> **Your goal**: The answer must be an exact copy of every entry, with no pictures in it.

> **The records**:
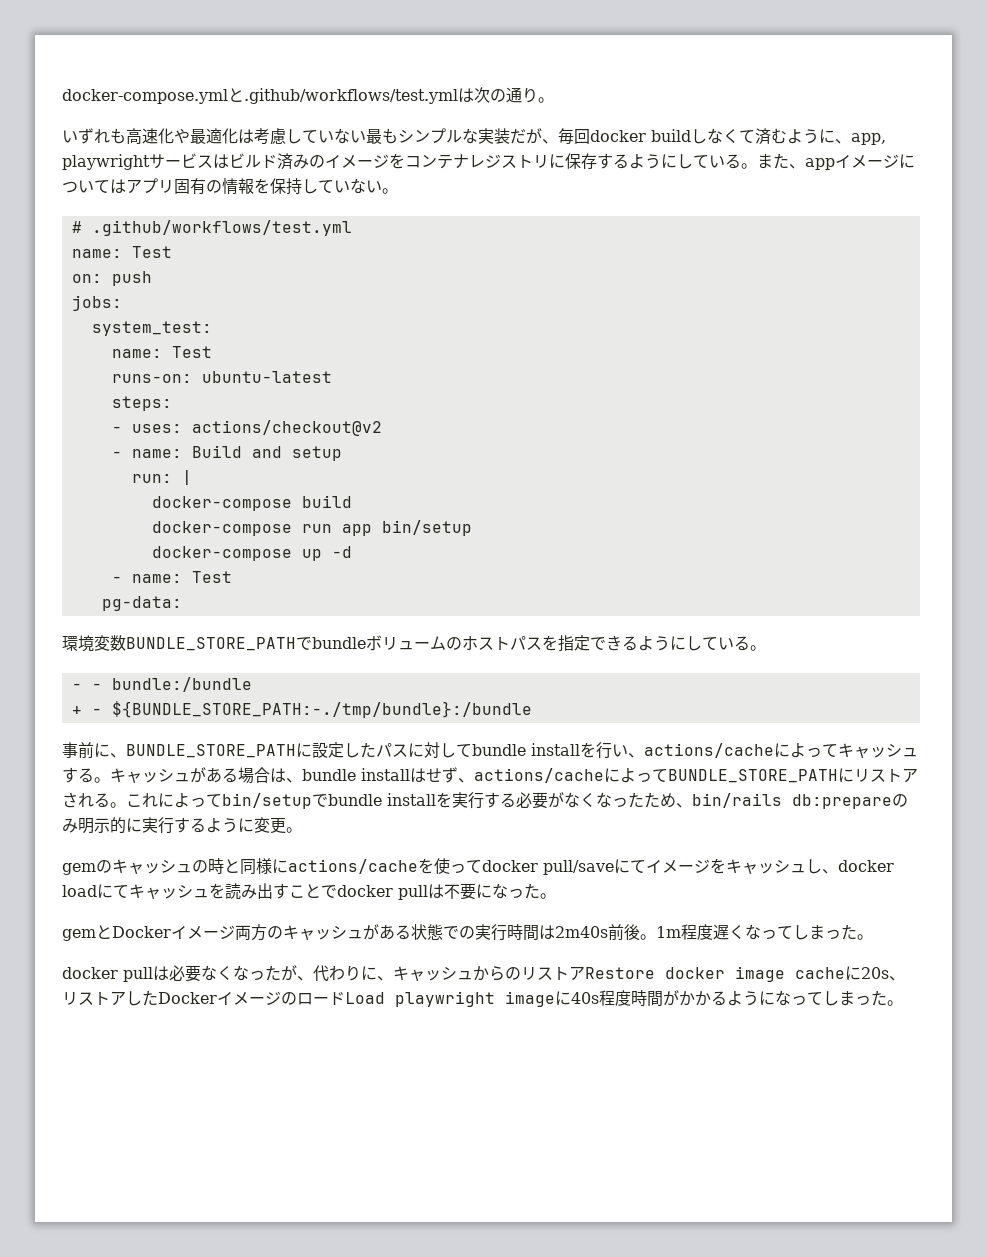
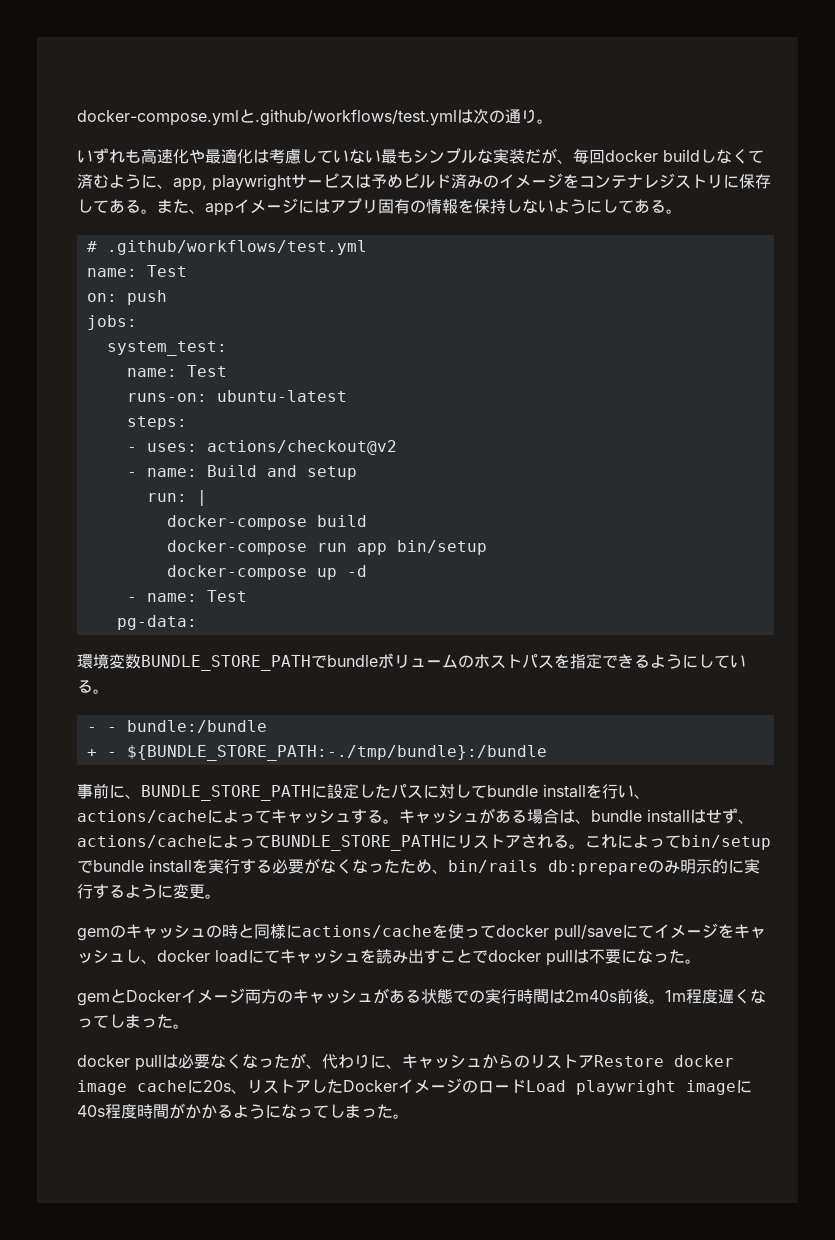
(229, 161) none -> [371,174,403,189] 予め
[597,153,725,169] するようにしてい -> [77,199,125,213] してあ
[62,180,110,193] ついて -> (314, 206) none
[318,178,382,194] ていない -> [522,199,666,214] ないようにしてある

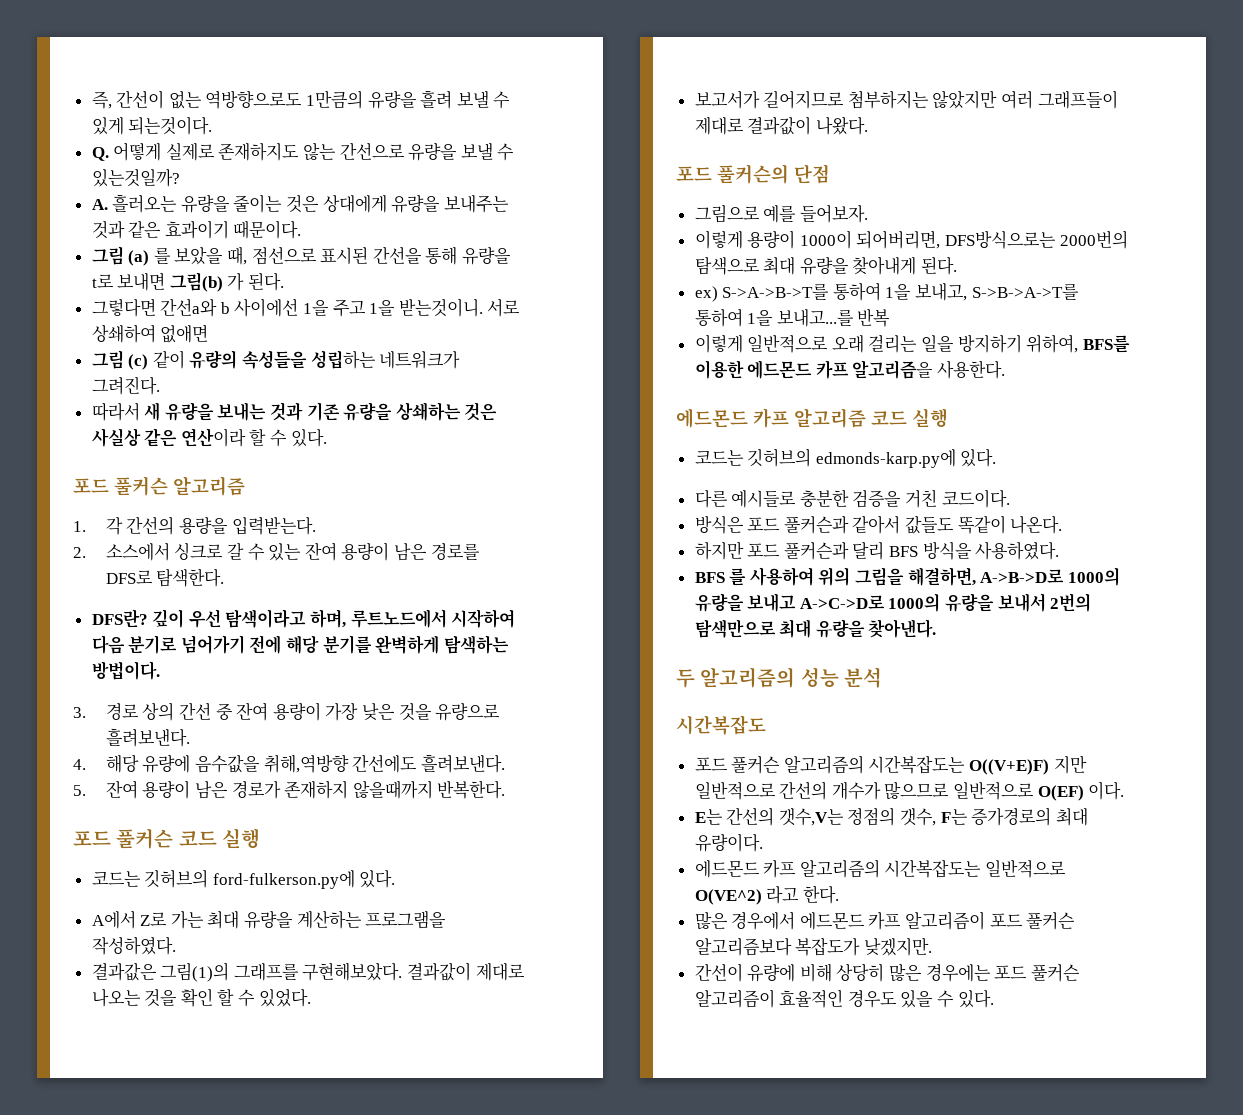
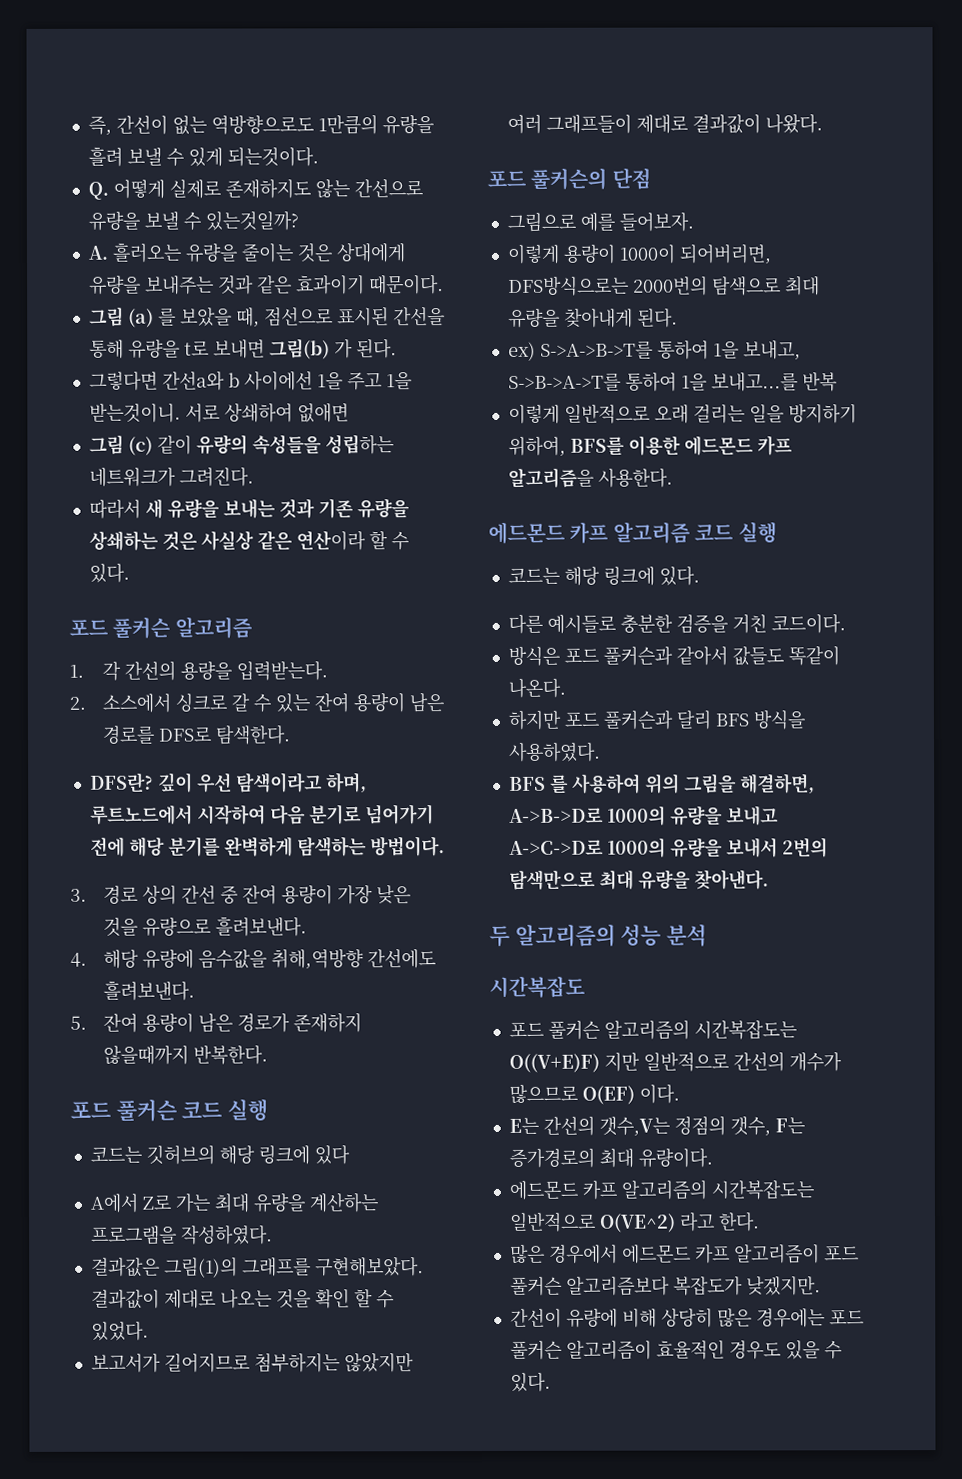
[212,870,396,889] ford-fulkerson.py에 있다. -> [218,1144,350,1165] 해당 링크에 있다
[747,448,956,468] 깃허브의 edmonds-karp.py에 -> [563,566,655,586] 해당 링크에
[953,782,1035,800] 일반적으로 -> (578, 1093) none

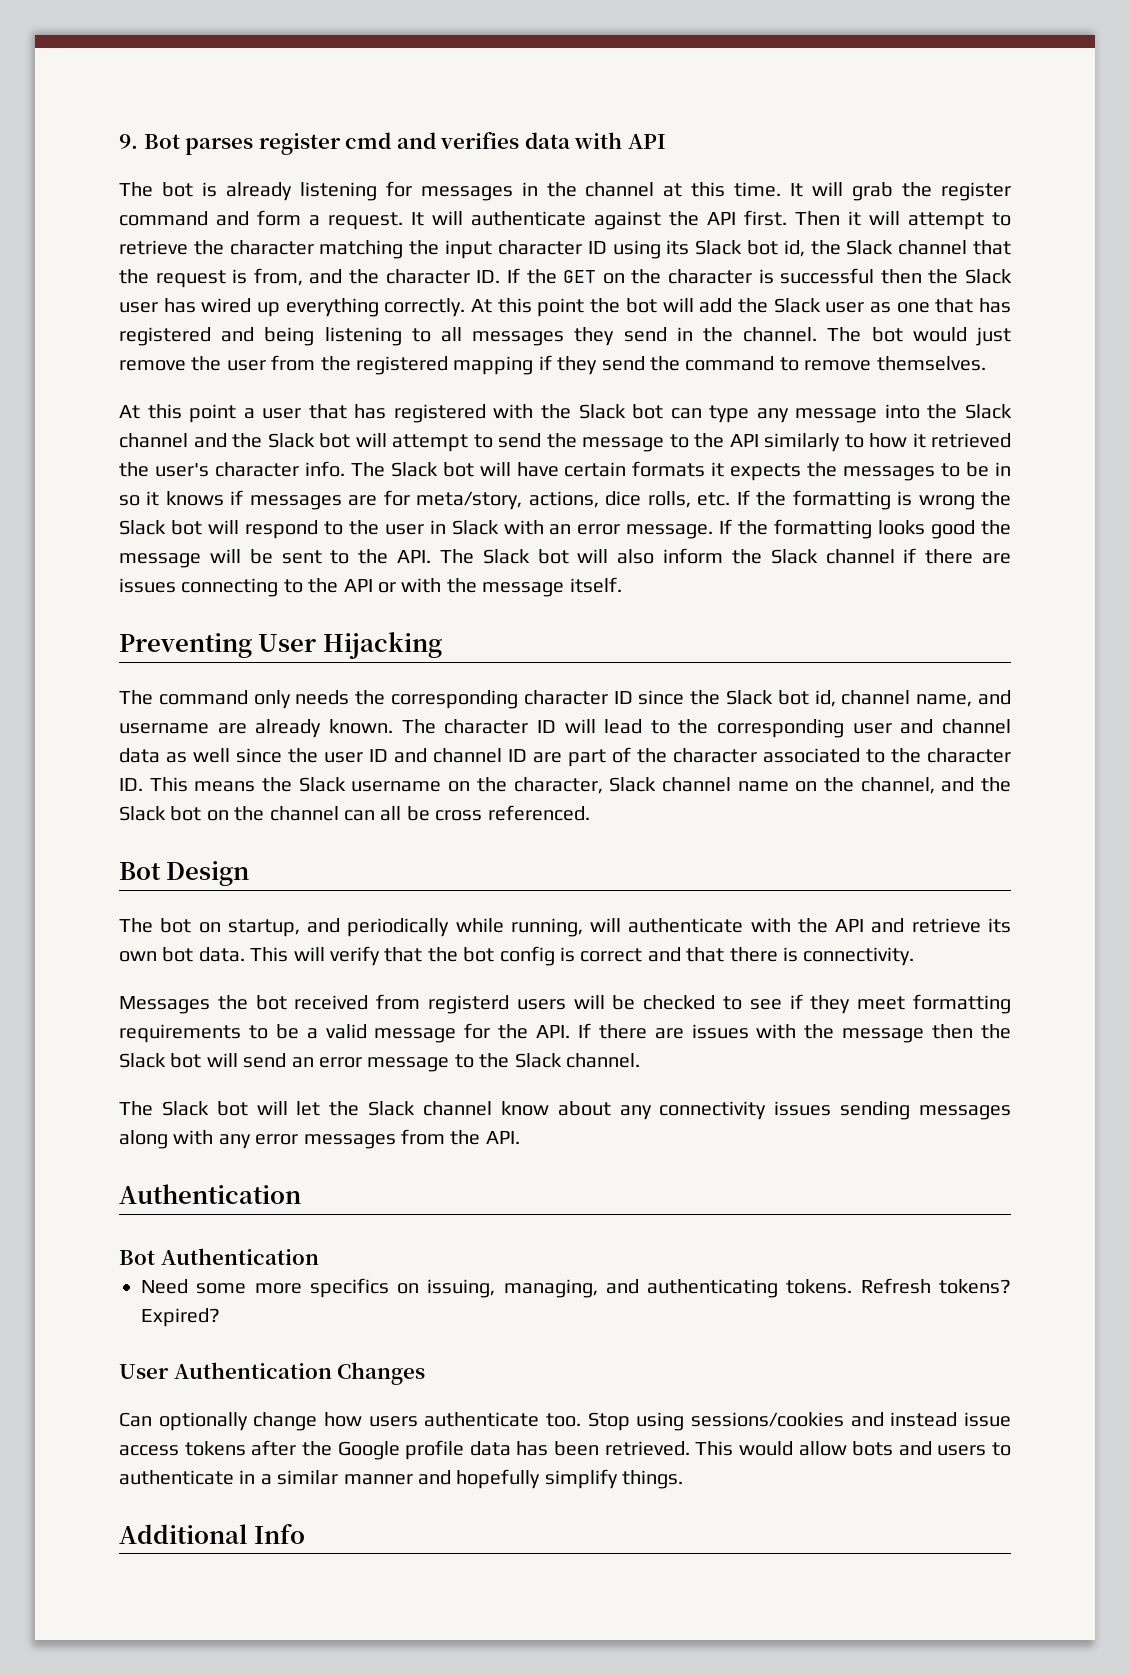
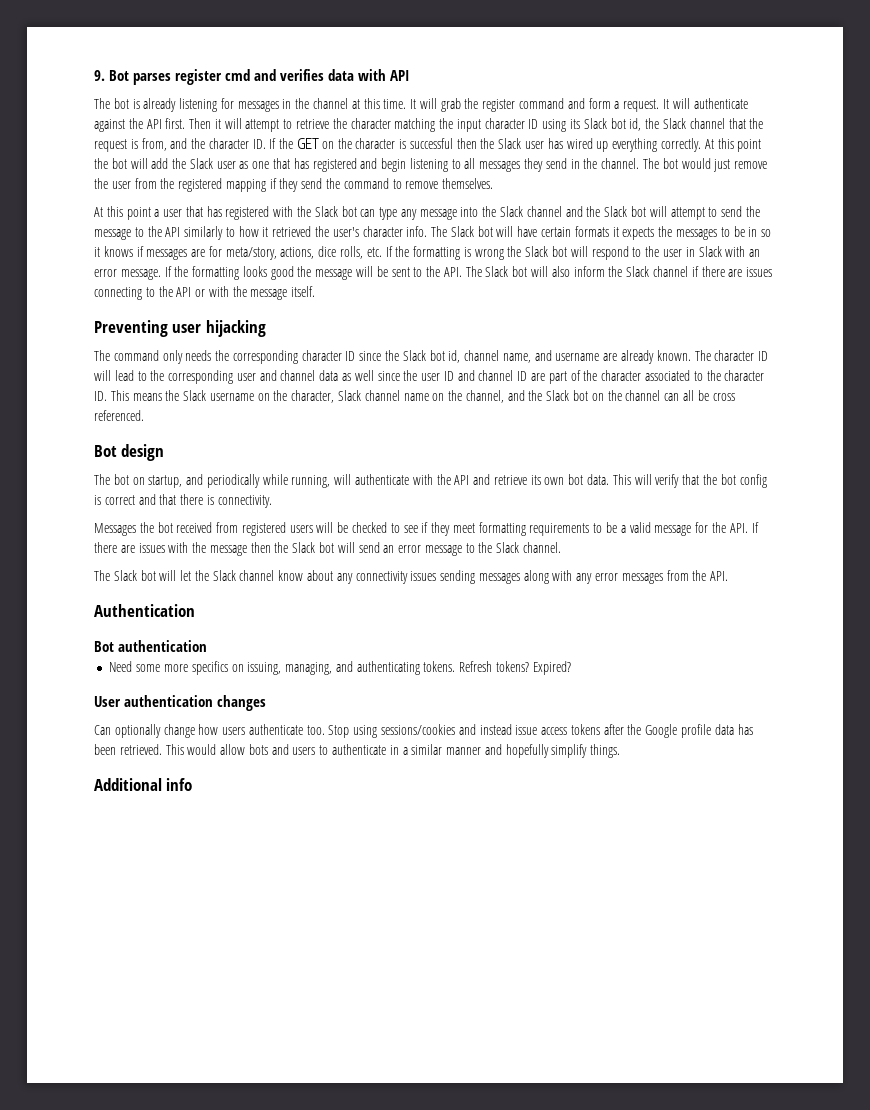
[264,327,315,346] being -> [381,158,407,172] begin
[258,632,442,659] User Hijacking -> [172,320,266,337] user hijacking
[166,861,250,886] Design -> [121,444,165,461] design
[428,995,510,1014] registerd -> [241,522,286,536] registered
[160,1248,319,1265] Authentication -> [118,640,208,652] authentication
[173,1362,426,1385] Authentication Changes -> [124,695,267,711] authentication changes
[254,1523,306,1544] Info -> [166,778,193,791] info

> **Task result**:
(229, 161) none -> [371,174,403,189] 予め
[597,153,725,169] するようにしてい -> [77,199,125,213] してあ
[62,180,110,193] ついて -> (314, 206) none
[318,178,382,194] ていない -> [522,199,666,214] ないようにしてある

[212,870,396,889] ford-fulkerson.py에 있다. -> [218,1144,350,1165] 해당 링크에 있다
[747,448,956,468] 깃허브의 edmonds-karp.py에 -> [563,566,655,586] 해당 링크에
[953,782,1035,800] 일반적으로 -> (578, 1093) none

[264,327,315,346] being -> [381,158,407,172] begin
[258,632,442,659] User Hijacking -> [172,320,266,337] user hijacking
[166,861,250,886] Design -> [121,444,165,461] design
[428,995,510,1014] registerd -> [241,522,286,536] registered
[160,1248,319,1265] Authentication -> [118,640,208,652] authentication
[173,1362,426,1385] Authentication Changes -> [124,695,267,711] authentication changes
[254,1523,306,1544] Info -> [166,778,193,791] info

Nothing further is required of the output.